The first ever software library LINPACK for performing linear algebra computations was developed in 1970s and early 1980s [15]. Subsequently, LINPACK that used Level-1 BLAS as a basic building block was superseded by LAPACK that uses Level-3 BLAS as a basic building block [2]. In the recent years, with arrival of multicore architectures, there have been several advancements in the parallel realization of LAPACK. One such effort is PLASMA, that can perform computations on multicore architecture with the help of dynamic scheduler Queuing and Runtime for Kernels (QUARK). PLASMA creates pipeline model for parallel execution by dynamic scheduling of BLAS kernels on the multicore platform [16][3]. A Formal Linear Algebra Method Environment (FLAME) focuses on issues related to programming of linear algebra programs. The focus of the FLAME project is to automatically generate efficient linear algebra codes for the underlying platform [17][18]. Under the umbrella of FLAME project, BLAS-like Library Instantiation Software (BLIS) focuses on rapid scheduling of BLAS-like kernels on multicore architectures. Automatically Tuned Linear Algebra Software (ATLAS) is an matured open source package that generates BLAS for the underlying platform [19][20]. ATLAS relies on legacy BLAS for generation of efficient code for the underlying platform where several parameters are tweaked to suit the underlying platform. OpenBLAS is another open source package that focuses on efficient realization of DLA computations [21][22]. OpenBLAS relies on GotoBLAS for the performance where GotoBLAS is a set of assembly programs written for DLA computations. A major shortcoming of the packages like LAPACK, PLASMA, BLIS, ATLAS, and OpenBLAS is lack of support from the underlying platform resulting in 15-20% of the theoretical peak performance.

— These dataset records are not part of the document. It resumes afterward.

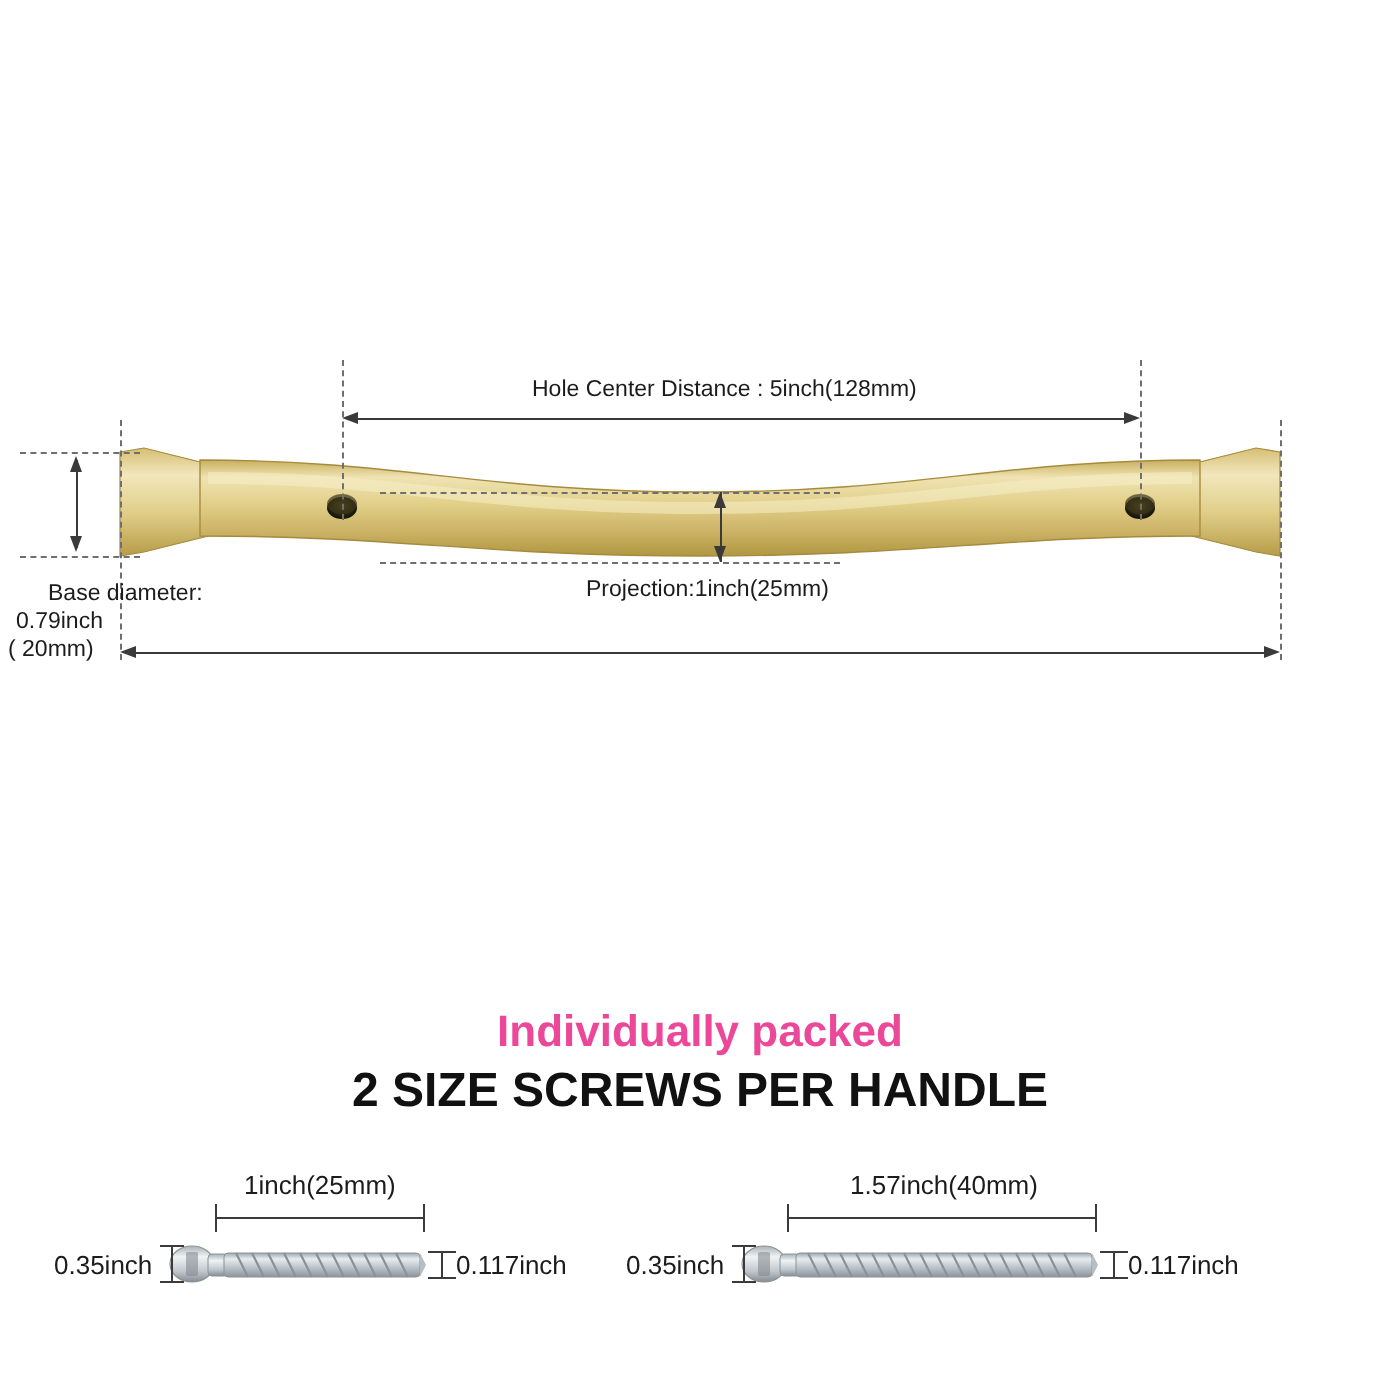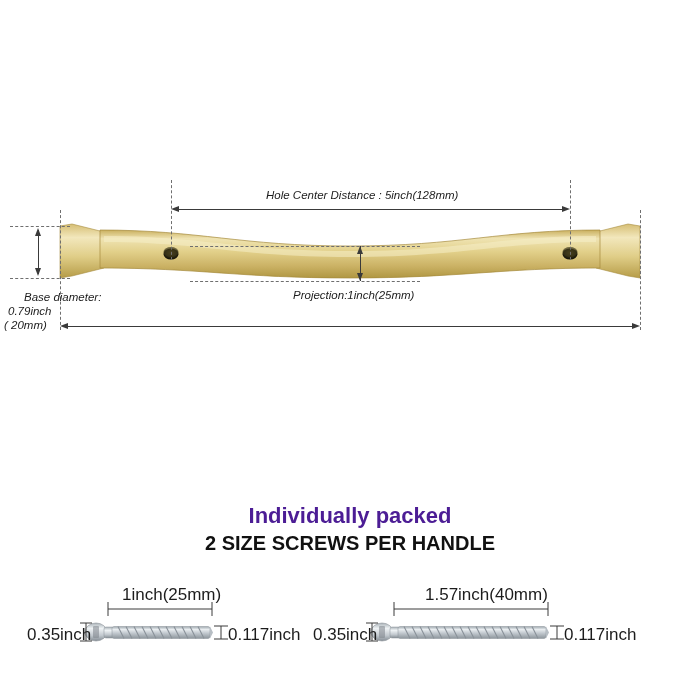--- a/index.html
+++ b/index.html
@@ -44,21 +44,20 @@
     background: #111111;
   }
 
   
   .diagram {
     position: absolute;
     left: 0;
     top: 150px;
     width: 700px;
     height: 230px;
-    font-style: italic;
   }
 
   .dimlabel {
     position: absolute;
     font-size: 11.5px;
     color: #1c1c1c;
     white-space: nowrap;
   }
 
   .dashline-v {
@@ -101,43 +100,43 @@
   .arrow-d { border-top: 8px solid #3a3a3a; }
 
   
   .pack-line1 {
     position: absolute;
     width: 700px;
     top: 503px;
     text-align: center;
     font-size: 22px;
     font-weight: bold;
-    color: #4c1d95;
+    color: #ec4899;
   }
   .pack-line2 {
     position: absolute;
     width: 700px;
     top: 532px;
     text-align: center;
-    font-size: 20px;
+    font-size: 24px;
     font-weight: bold;
     color: #111111;
   }
 
   
   .screws {
     position: absolute;
     left: 0;
     top: 580px;
     width: 700px;
     height: 110px;
   }
   .screw-label {
     position: absolute;
-    font-size: 17px;
+    font-size: 13px;
     color: #1c1c1c;
     white-space: nowrap;
   }
 </style>
 </head>
 <body>
 
 <div class="page">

2.2 GPU Based Realizations

GPUs were originally designed for graphics processing are highly suitable for general purpose computing. There have been several packages developed to perform efficient BLAS functionality on GPUs. The most prominent of all of them is MAGMA software package [4]. MAGMA relies on MAGMA BLAS for the performance where the performance of MAGMA DGEMM is observed to be 57% of the peak performance of Tesla C2050 GPU with theoretical peak of 512 Gflops for double precision. KAUST BLAS (KBLAS) is one of the most recent and ongoing research project at KAUST. KBLAS internally relies on Cuda BLAS developed by Nvidia for the performance on GPU. BLASX presented in [23] focuses on optimizaiton of Level-3 BLAS in multi-GPU environment. BLASX minimizes the global communication through two level hierarchical tile cache structures and achieves 92.68% of the in-core cuBLAS DGEMM. BLASX also contains better load balancing techniques compared to MAGMA and cuBLAS. Despite elegant scheduling technique and efficient exploitation of memory hierarchy BLASX, the performance achieved by BLASX is limited by cuBLAS DGEMM. In [24], requirement for cache memory is studied in detail for achieving superliear speed-up for XGEMM. The study presented in [24] has no mention of data type if it is single precision or double precision. All the GPU based realization of BLAS fail to achieve high performance due to lack of support for GEMM primitives.

2.3 Custom Realizations

Customized accelerators are the class of architectures that are tuned for low energy, and unit area at high throughput for domain of interest [25][26]. Cell Broadband Engine (CBE) from International Business Machine (IBM) is a high performance architecture designed based on Power PC core [27]. Due to energy efficiency of CBE, it is viewed as an ideal platform for scientific computing [28]. ClearSpeed’s CSX architecture is back bone of ClearSpeed CSX600 and CSX700 processors. These processors have very high energy efficiency and operate at 12 Watts with theoretical peak of 96 GFlops [29][30][31]. A major shortcoming of ClearSpeed’s CSX and CBE architectures are low Gflops/W and Gflops/ [31].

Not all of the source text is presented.